Let ordinary me not hinder your craft.

I’m a very ordinary woman. I love hard and fierce, but the more people I take the time to know, I realize I’m not alone in this.

I parent different than most, harder, and softer.

But in general, I’m a firm believer that deep down most people are good. Most people are just searching for kindness, for a love unwavering.

Six months ago I desperately wanted out of my safe neighborhood. I wanted to see and make and feel a tangible difference. I was too comfortable.

Well, now I’m not and I find myself wishing I was. But not really. My flesh is just weak, my mind is strong.

Which is funny because I’ve always been a lead with the heart kind of gal. Make big mistakes with my gut kinda gal.

It’s time to refocus. I’ve written a lot about not being afraid, about helping our international neighbors, opening our doors to those in need, regardless.

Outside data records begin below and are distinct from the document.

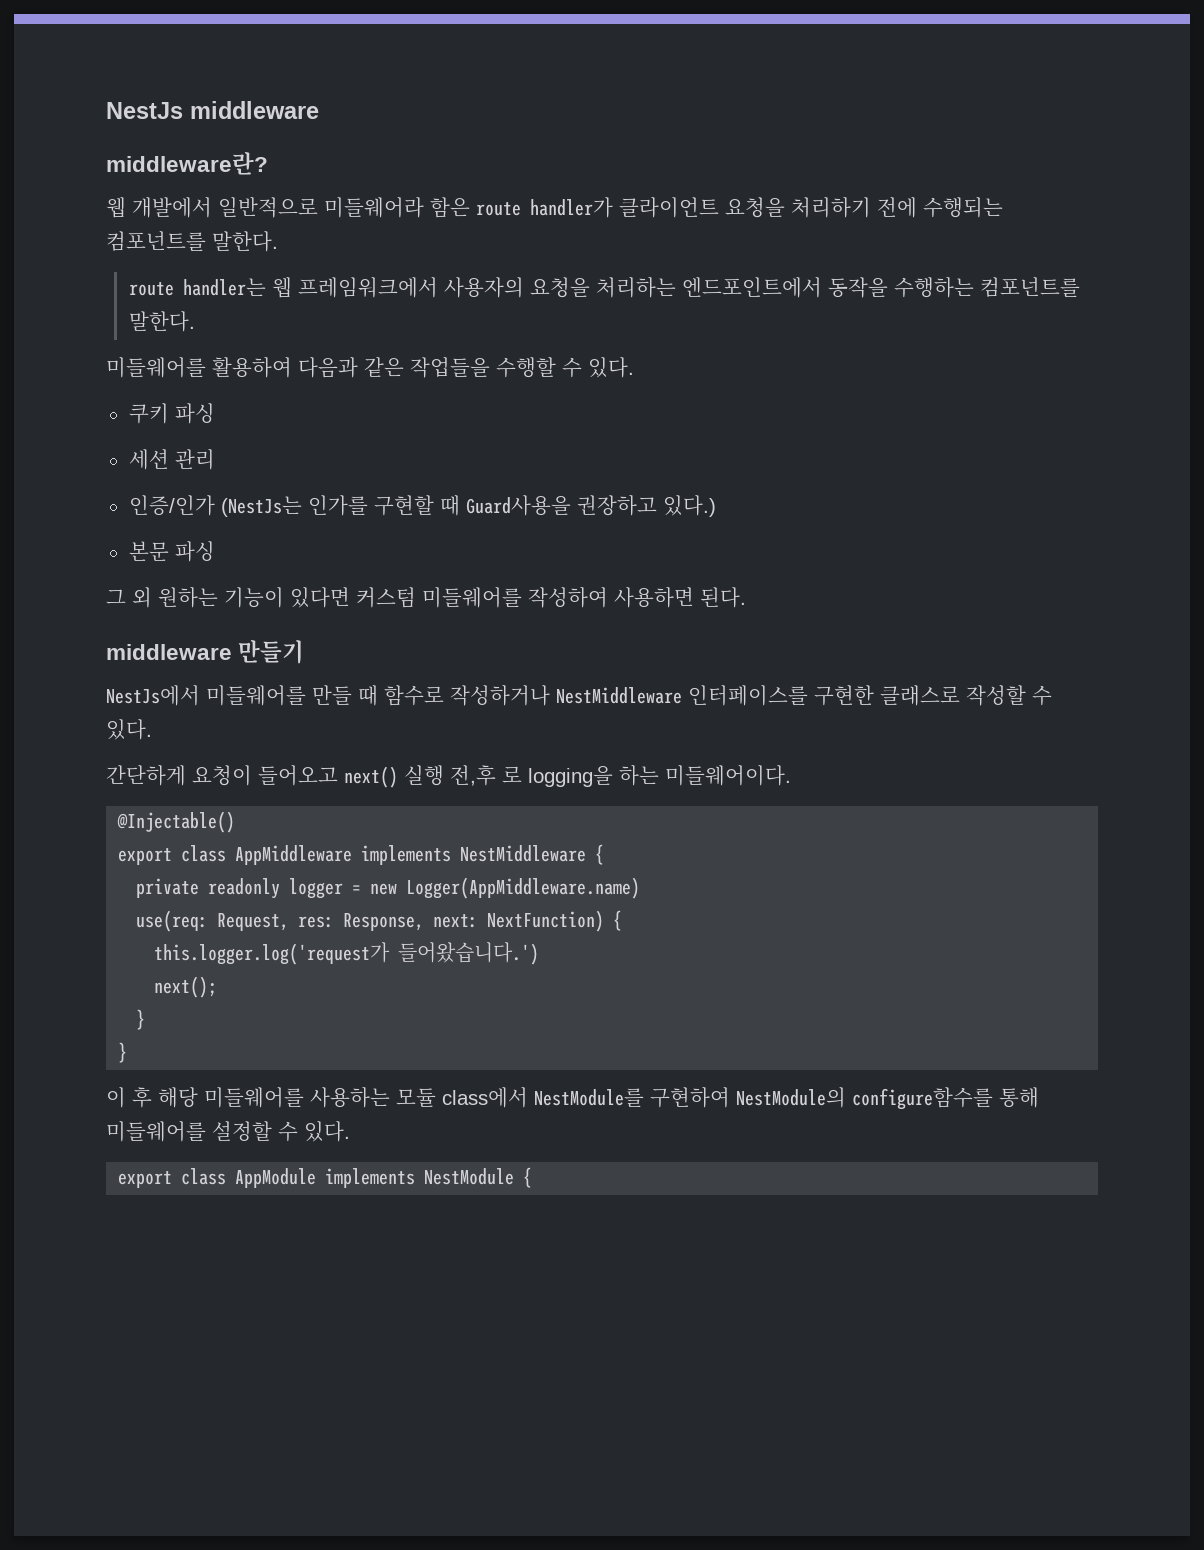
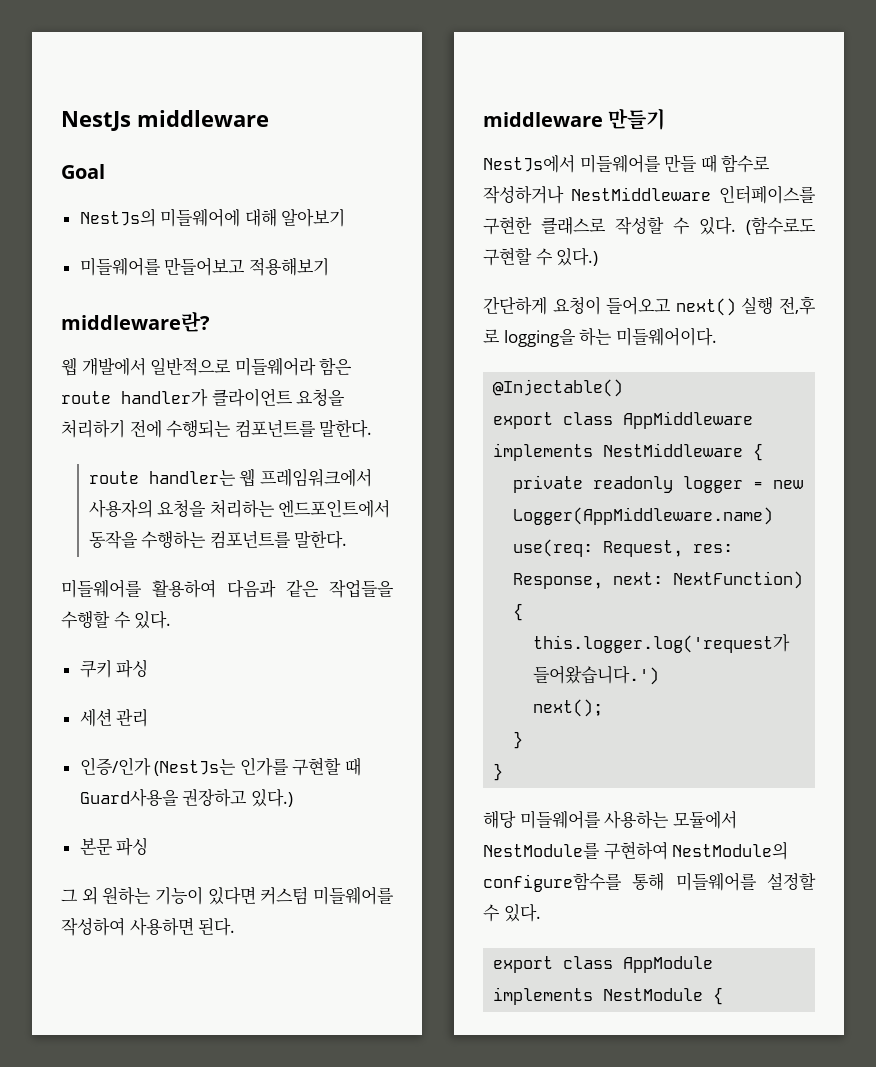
+ Goal
+ NestJs의 미들웨어에 대해 알아보기
+ 미들웨어를 만들어보고 적용해보기
+ (함수로도 구현할 수 있다.)
- 이 후 해당 미들웨어를 사용하는 모듈 class에서 NestModule를 구현하여 NestModule의 configure함수를 통해 미들웨어를 설정할 수 있다.
+ 해당 미들웨어를 사용하는 모듈에서 NestModule를 구현하여 NestModule의 configure함수를 통해 미들웨어를 설정할 수 있다.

Yet am I a hypocrite? Am I afraid of the unruly domestic neighbor who is nice enough, but a little crazy?

And what do I fear? Isn’t my God bigger? Isn’t my God in control of today and tomorrow?

And isn’t this what I’ve prayed for? An entirely different mission field in my own backyard…

God gave me chatty, elderly, very needy people though – doesn’t he realize that’s not my cup of tea! I like children. Lots of them.

I don’t see his plan. I don’t understand his works. I am ordinary and uncomfortable.

But that’s when he works the most, when it’s unnatural for me I MUST call on the Holy Spirit. And calling I have been. There’s a direct number these days.

So open my heart Lord, let me serve and play and love like you intended. and close my mind to preconceived ideas of what this move was or should be. You are in control (thank goodness), let me sleep on that.

And grant glorious unlimited resources for the day ahead.